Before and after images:
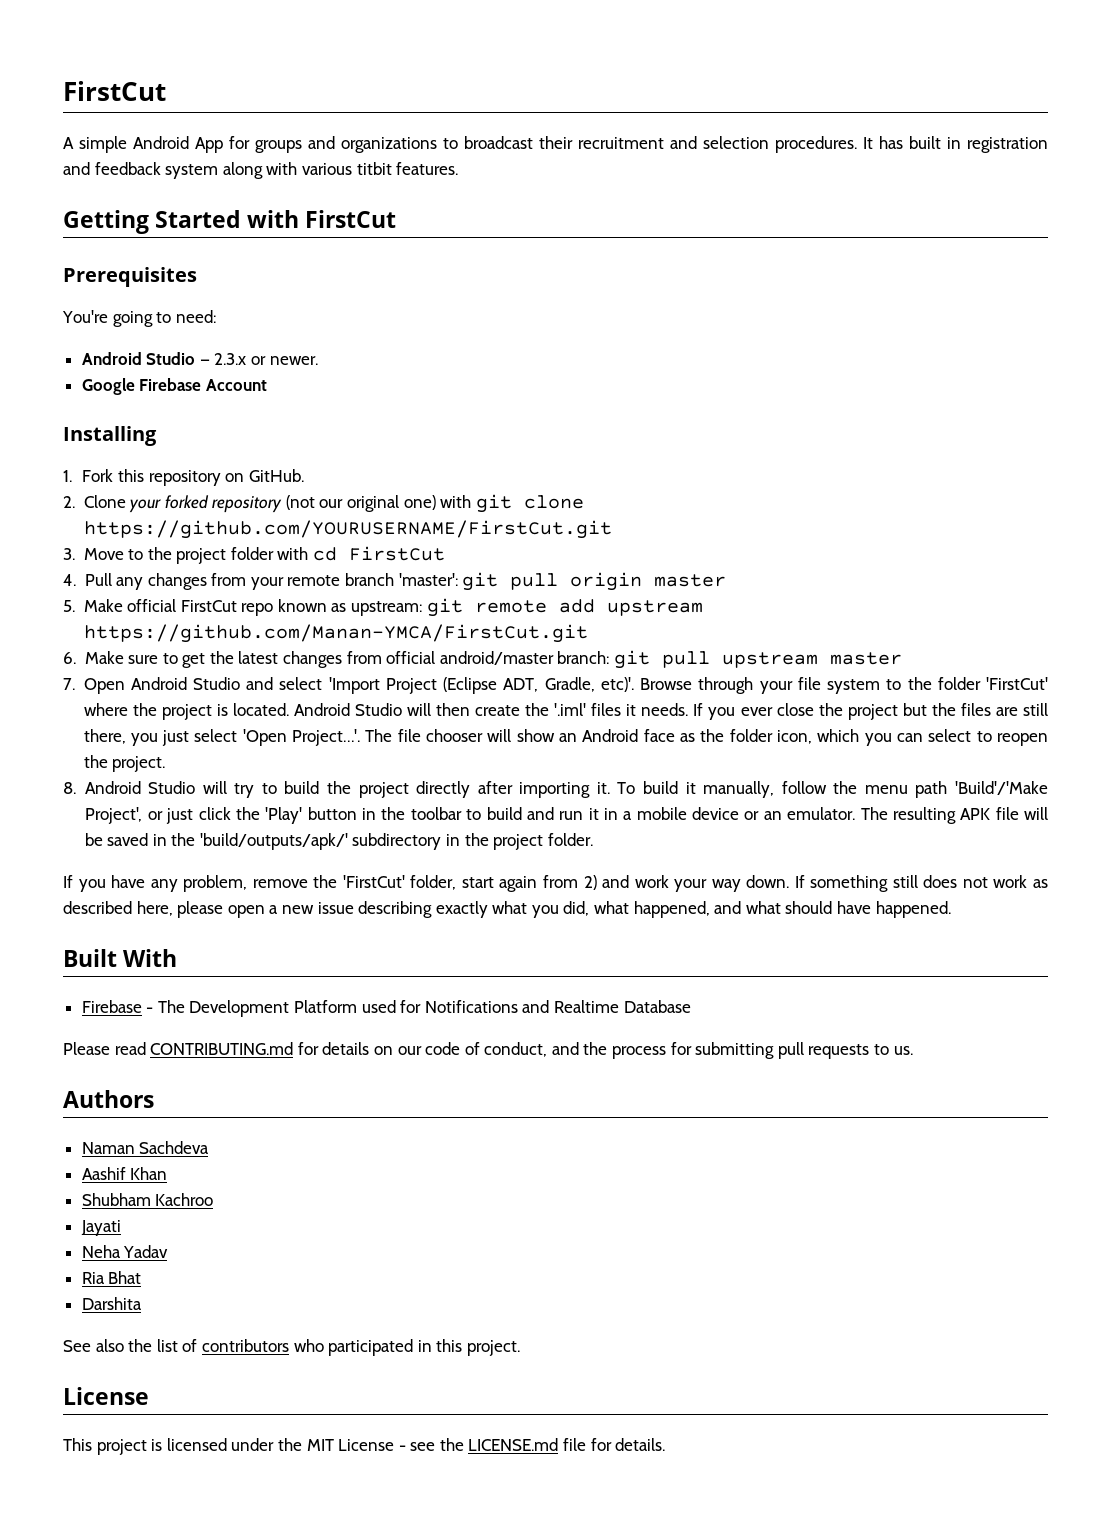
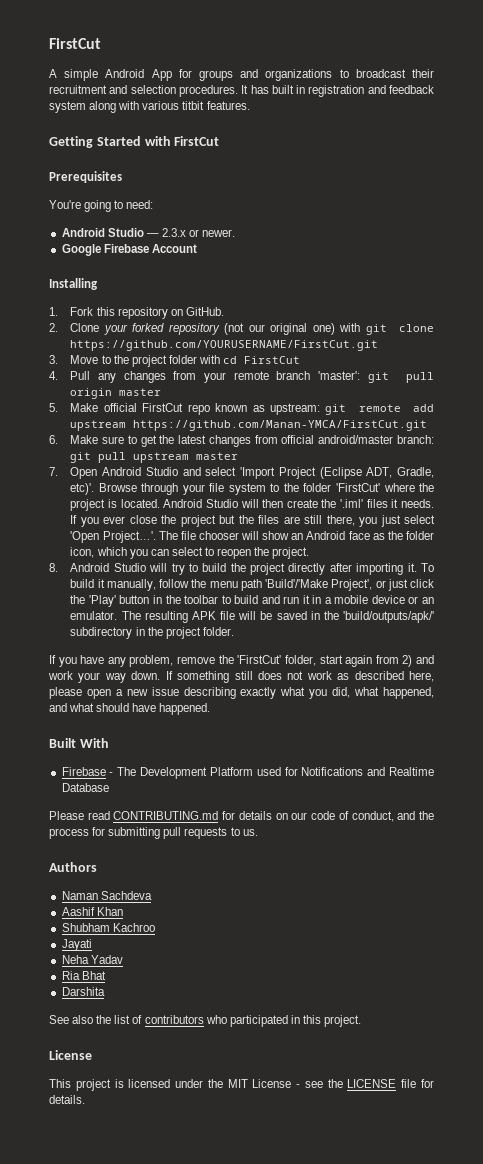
[468,1438,559,1451] LICENSE.md -> [347,1079,397,1088] LICENSE

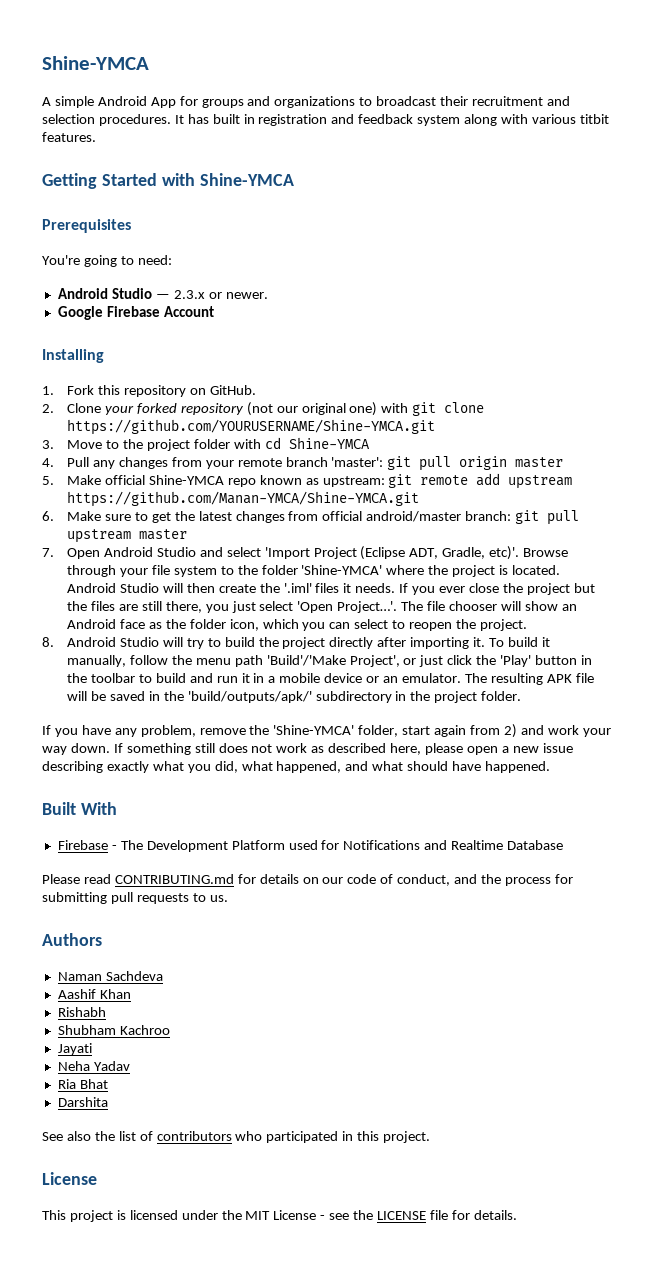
[49,38,101,49] FirstCut -> [42,56,149,70] Shine-YMCA
[174,136,220,146] FirstCut -> [199,173,294,186] Shine-YMCA
[70,340,379,351] https://github.com/YOURUSERNAME/FirstCut.git -> [67,419,436,435] https://github.com/YOURUSERNAME/Shine-YMCA.git
[244,356,301,364] FirstCut -> [288,437,370,449] Shine-YMCA
[142,403,184,412] FirstCut -> [148,475,224,485] Shine-YMCA
[133,420,428,431] https://github.com/Manan-YMCA/FirstCut.git -> [67,491,420,507] https://github.com/Manan-YMCA/Shine-YMCA.git
[335,483,380,492] 'FirstCut' -> [301,565,383,575] 'Shine-YMCA'
[237,655,282,664] 'FirstCut' -> [273,725,355,735] 'Shine-YMCA'
(123, 911) none -> [57,1007,106,1017] // Rishabh

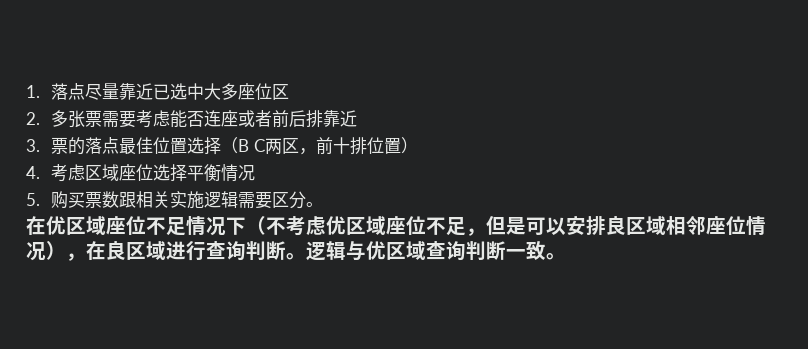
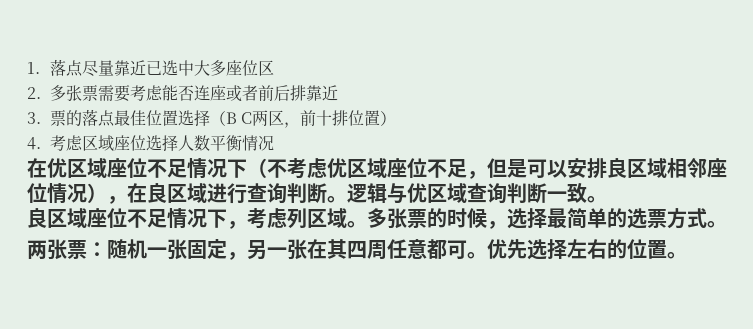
(188, 173) none -> [178,135,211,151] 人数
[26,191,324,209] // 5.购买票数跟相关实施逻辑需要区分。 -> (275, 143) none
(566, 256) none -> [27,208,727,229] [27,239,687,260] // 良区域座位不足情况下，考虑列区域。多张票的时候，选择最简单的选票方式。 // 两张票：随机一张固定，另一张在其四周任意都可。优先选择左右的位置。

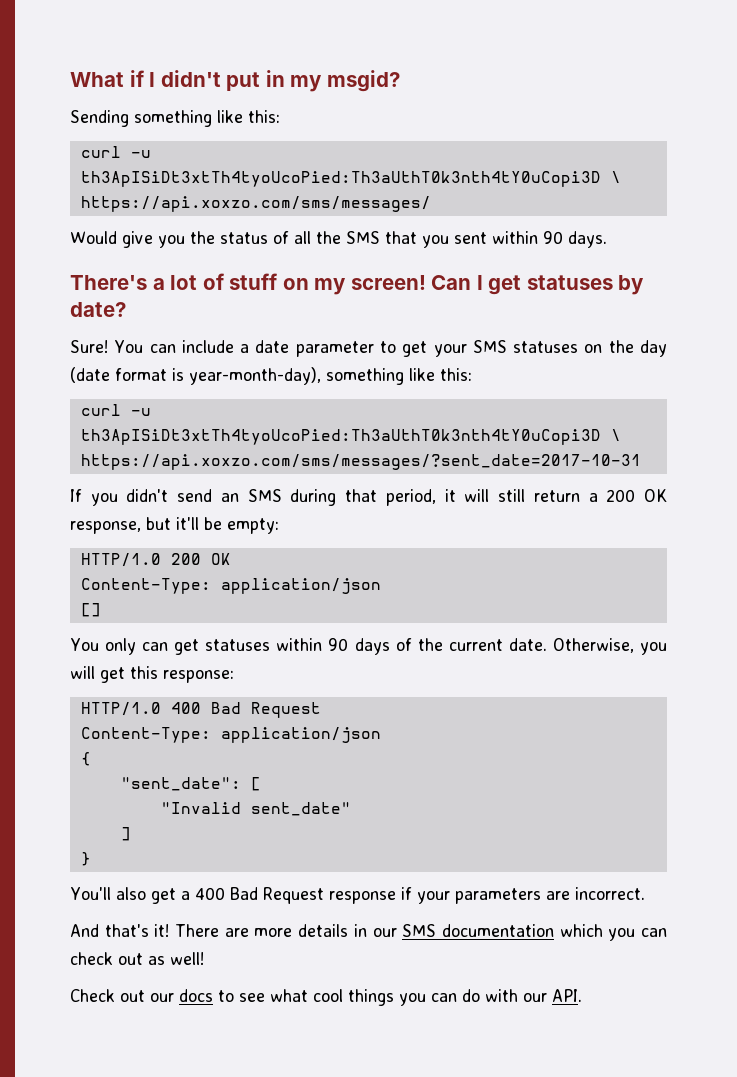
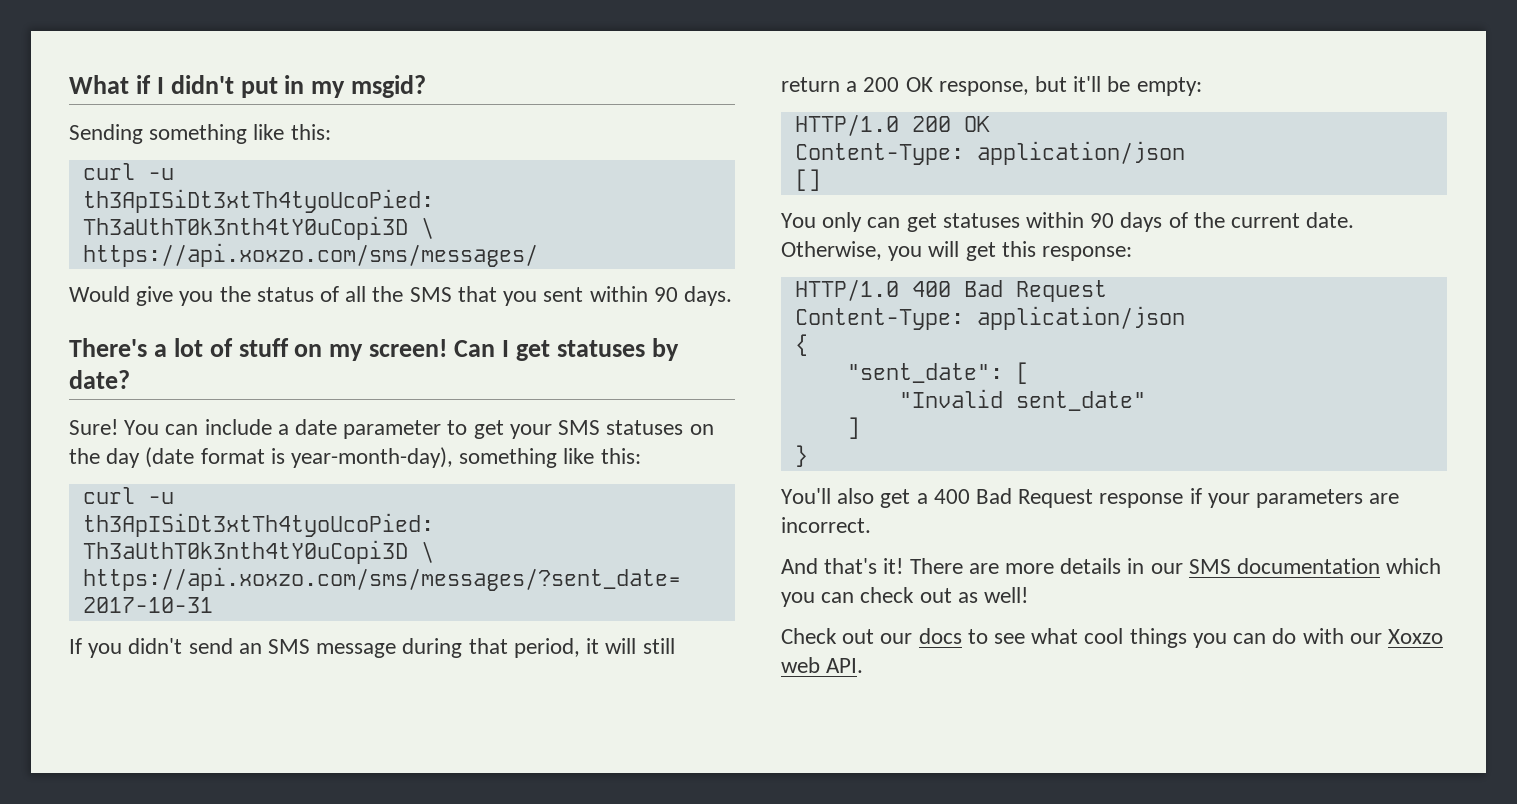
(282, 495) none -> [316,643,397,658] message
(547, 997) none -> [1387,629,1443,644] [781,657,820,673] Xoxzo web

> EXERCISE INSTRUCTIONS: The records above must be output exactly, except for their pictures.

> OUTPUT:
[468,1438,559,1451] LICENSE.md -> [347,1079,397,1088] LICENSE

[49,38,101,49] FirstCut -> [42,56,149,70] Shine-YMCA
[174,136,220,146] FirstCut -> [199,173,294,186] Shine-YMCA
[70,340,379,351] https://github.com/YOURUSERNAME/FirstCut.git -> [67,419,436,435] https://github.com/YOURUSERNAME/Shine-YMCA.git
[244,356,301,364] FirstCut -> [288,437,370,449] Shine-YMCA
[142,403,184,412] FirstCut -> [148,475,224,485] Shine-YMCA
[133,420,428,431] https://github.com/Manan-YMCA/FirstCut.git -> [67,491,420,507] https://github.com/Manan-YMCA/Shine-YMCA.git
[335,483,380,492] 'FirstCut' -> [301,565,383,575] 'Shine-YMCA'
[237,655,282,664] 'FirstCut' -> [273,725,355,735] 'Shine-YMCA'
(123, 911) none -> [57,1007,106,1017] // Rishabh

(188, 173) none -> [178,135,211,151] 人数
[26,191,324,209] // 5.购买票数跟相关实施逻辑需要区分。 -> (275, 143) none
(566, 256) none -> [27,208,727,229] [27,239,687,260] // 良区域座位不足情况下，考虑列区域。多张票的时候，选择最简单的选票方式。 // 两张票：随机一张固定，另一张在其四周任意都可。优先选择左右的位置。

(282, 495) none -> [316,643,397,658] message
(547, 997) none -> [1387,629,1443,644] [781,657,820,673] Xoxzo web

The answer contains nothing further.